Hanura, Oposisi, dan Pemilu 2014

Beberapa waktu lalu, Ketua Umum Partai Hanura, Wiranto, menyatakan partainya tidak akan bergabung dengan barisan koalisi. Ia juga secara tegas melarang kadernya menjadi menteri di Kabinet Indonesia Bersatu (KIB) II. Hanura tetap memosisikan diri sebagai partai oposisi yang akan selalu kritis terhadap kebijakan pemerintah.

Hanura memang salah satu partai yang diincar pemerintah untuk diajak bergabung dengan koalisi pasca “membangkangnya” Partai Keadilan Sejahtera (PKS). Bahkan, konon Hanura juga sudah disiapkan jatah menteri menyusul makin gencarnya isu pendepakan PKS dari koalisi.

Di sistem pemerintahan negara demokrasi memang mengharuskan adanya partai politik (parpol) yang pro pemerintah (koalisi) dan anti-pemerintah (oposisi). Jika keduanya menjalankan fungsinya dengan baik demi kepentingan rakyat, maka negara akan stabil dan cenderung sejahtera. Namun, jika yang terjadi sebaliknya, parpol lebih mementingkan kepentingan golongan dan partainya, negara bakal kacau.
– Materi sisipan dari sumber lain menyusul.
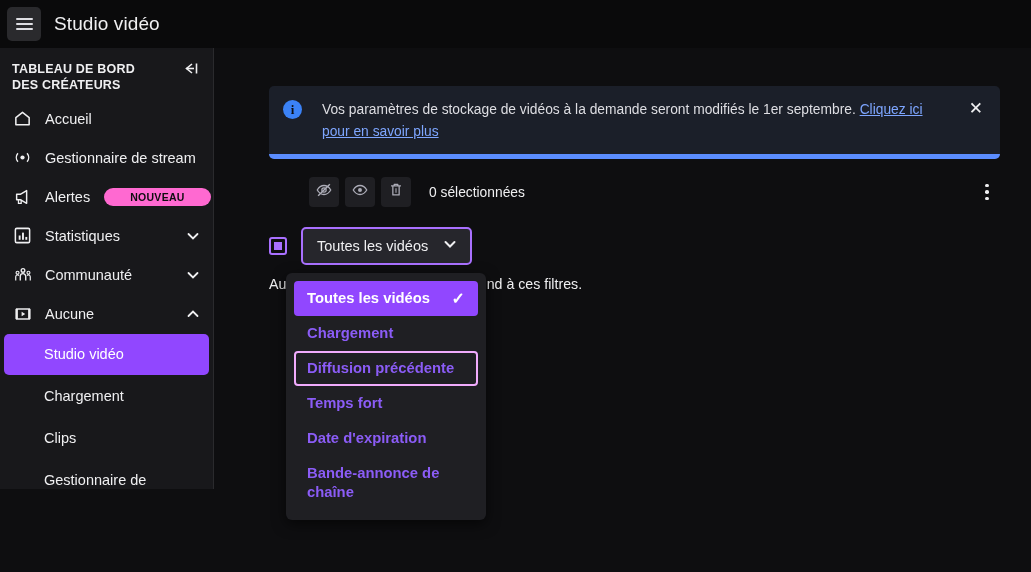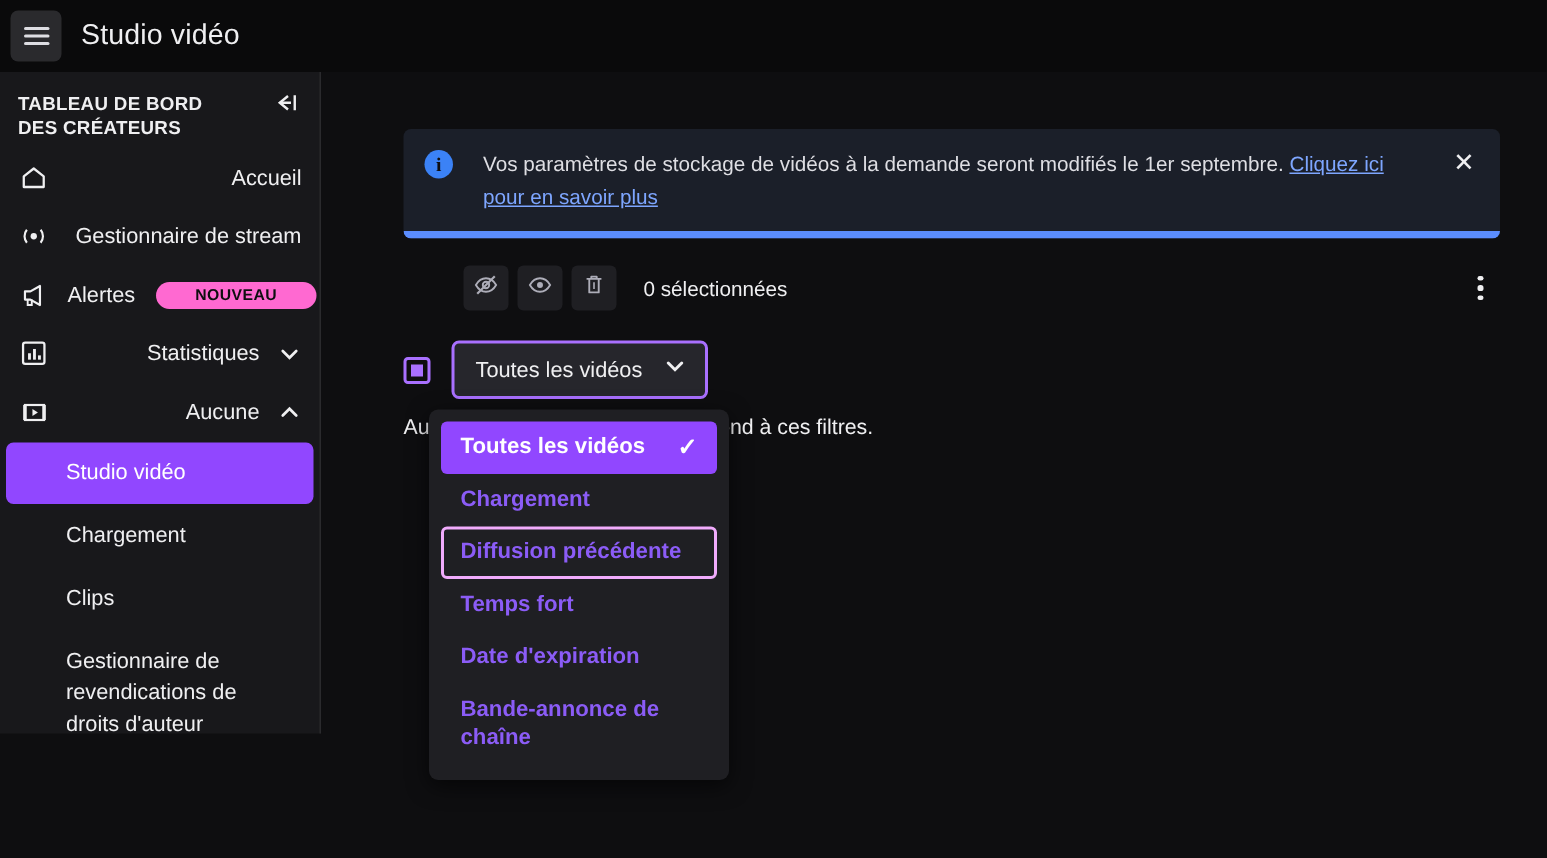"Accueil" .nav-item .label { text-align: right -> none }
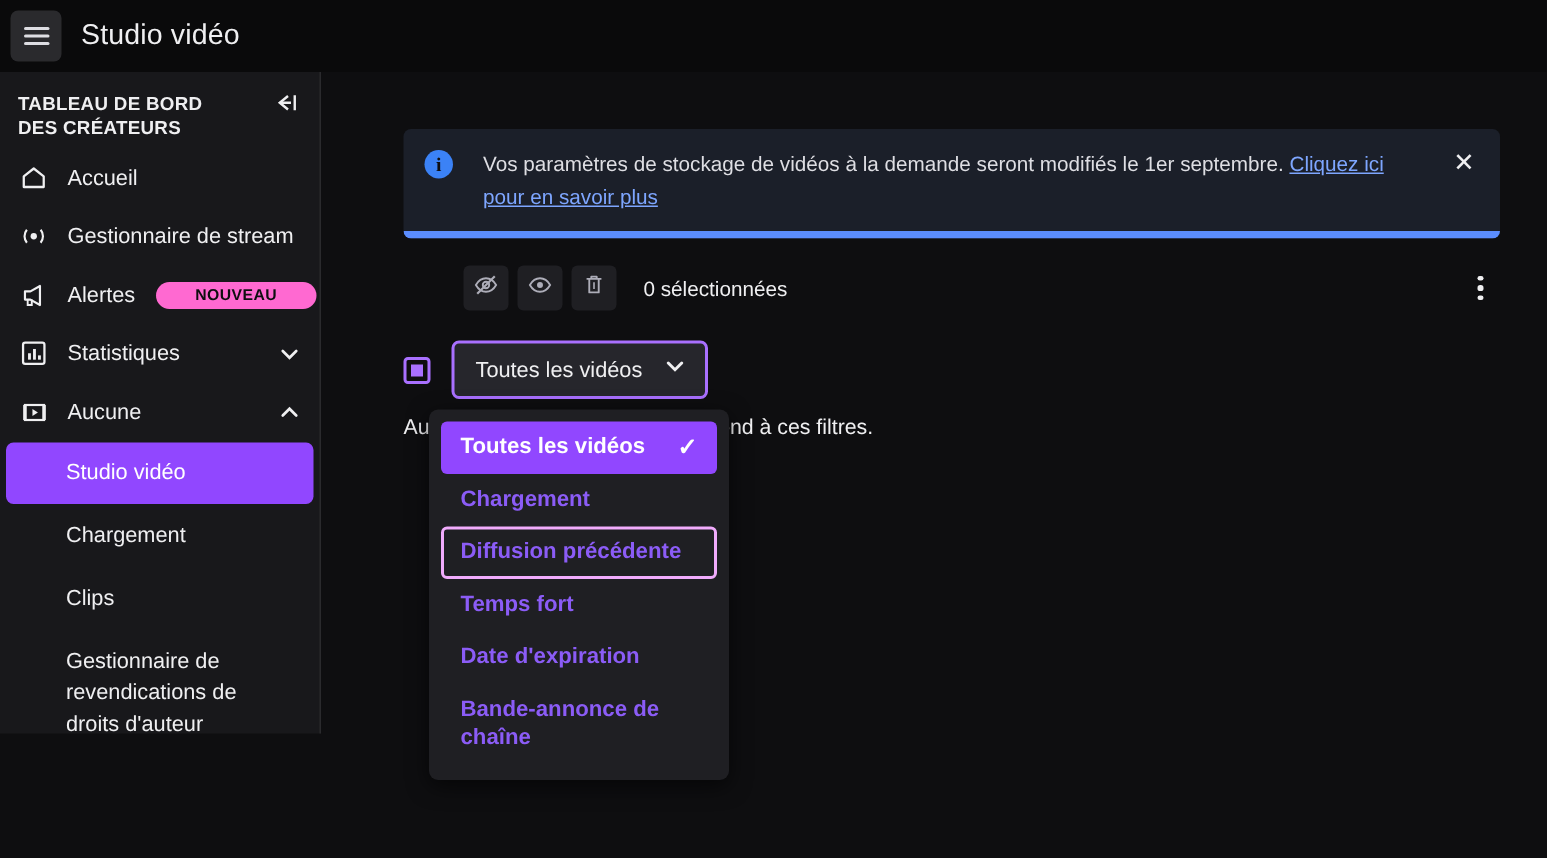"Communauté" div.nav-item { html: none -> <div> <span> <svg> <circle></circle> <path></path> <circle></circle> <path></path> <circle></circle> <path></path> </svg> </span> <span>Communauté</span> <span> <svg> <path></path> </svg> </span> </div> }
Harus diakui, parpol memang cenderung berorientasi pada kekuasaan. Indikatornya, parpol berlomba-lomba mencari simpati rakyat agar menang dalam pemilu. Raihan suara sebanyak-banyaknya dalam pemilu berefek pada puncak kekuasaan. Beragam cara pun dilakukan, mulai dari yang direstui undang-undang hingga yang melawan undang-undang.

Hanura sebagai parpol yang tergolong baru, cukup bisa mengambil hati rakyat. Terbukti, saat ini memiliki 18 kursi di DPR atau meraih 3,21 persen suara. Sebagai parpol menengah, Hanura cukup strategis untuk bebas bersikap. Apakah bergabung dengan koalisi dan memperoleh jatah menteri, atau tetap beroposisi. Masing-masing pilihan memiliki konsekuensi.

Sikap yang diambil Ketua Umum Hanura, Wiranto, untuk tetap beroposisi sudah tepat. Pertama, mengingat kondisi kekinian koalisi yang dimotori oleh Sekretariat Gabungan (Setgab) cenderung gaduh dan tidak solid. Parpol anggota koalisi seolah memiliki agenda dan kepentingan sendiri-sendiri. Dampaknya, kebijakan yang diambil pemerintah sering tidak mendapat dukungan bulat di parlemen. Contoh paling baru adalah rencana kenaikan bahan bakar minyak (BBM) yang malah mendapat tentangan dari anggota koalisi.

Alasan kedua, jika memilih bergabung dengan koalisi, berarti Hanura mempertaruhkan diri di pemilu 2014 demi jatah pos kementerian. Padahal kabinet SBY jilid II ini tinggal dua tahun. Sehingga sebuah kerugian besar untuk jangka panjang. Diakui atau tidak, parpol-parpol yang tergabung di koalisi citranya sudah hancur di mata masyarakat. Sehingga jika Hanura memaksakan diri bergabung, maka sama saja dengan terjun ke medan berlumpur. Fatal.

Pemilu 2014

Semua parpol kini memang sudah menatap pemilu 2014, tak terkecuali Hanura. Beragam agenda pun sudah mulai dijalankan untuk meraih simpati rakyat. Mulai dari “cari muka” di media sampai turun ke bawah berdialog dengan konstituen. Status parpol sebagai oposisi atau koalisi juga menjadi “bahan” untuk meraih suara rakyat.

Semua parpol sadar untuk kondisi saat ini status “oposisi” memang lebih menjual dibanding status “koalisi”. Hal ini melihat dari kinerja pemerintah yang cenderung tidak pro rakyat. Sehingga simpati rakyat terhadap partai pemerintah (koalisi) cenderung menurun.
Bukti nyata bahwa oposisi lebih menjual adalah tidak solidnya koalisi yang dikomandani Setgab. Para anggota parpol koalisi malah ramai-ramai mengkritik kebijakan pemerintah, padahal mereka sendiri bagian dari pemerintah. Mereka berdalih, meski bagian dari koalisi namun harus tetap kritis. Sehingga meski berstatus koalisi namun bersikap oposisi.

Di sini keuntungan berpihak pada oposisi. Di tengah kacaunya pemerintahan, parpol-parpol oposisi harus bisa memberi solusi. Tidak hanya kritik yang sifatnya tendensius dan menjatuhkan. Namun kritik yang cerdas dan membangun. Karena sekarang rakyat semakin pintar, mana parpol yang benar-benar berpihak pada rakyat, dan mana yang hanya cari muka.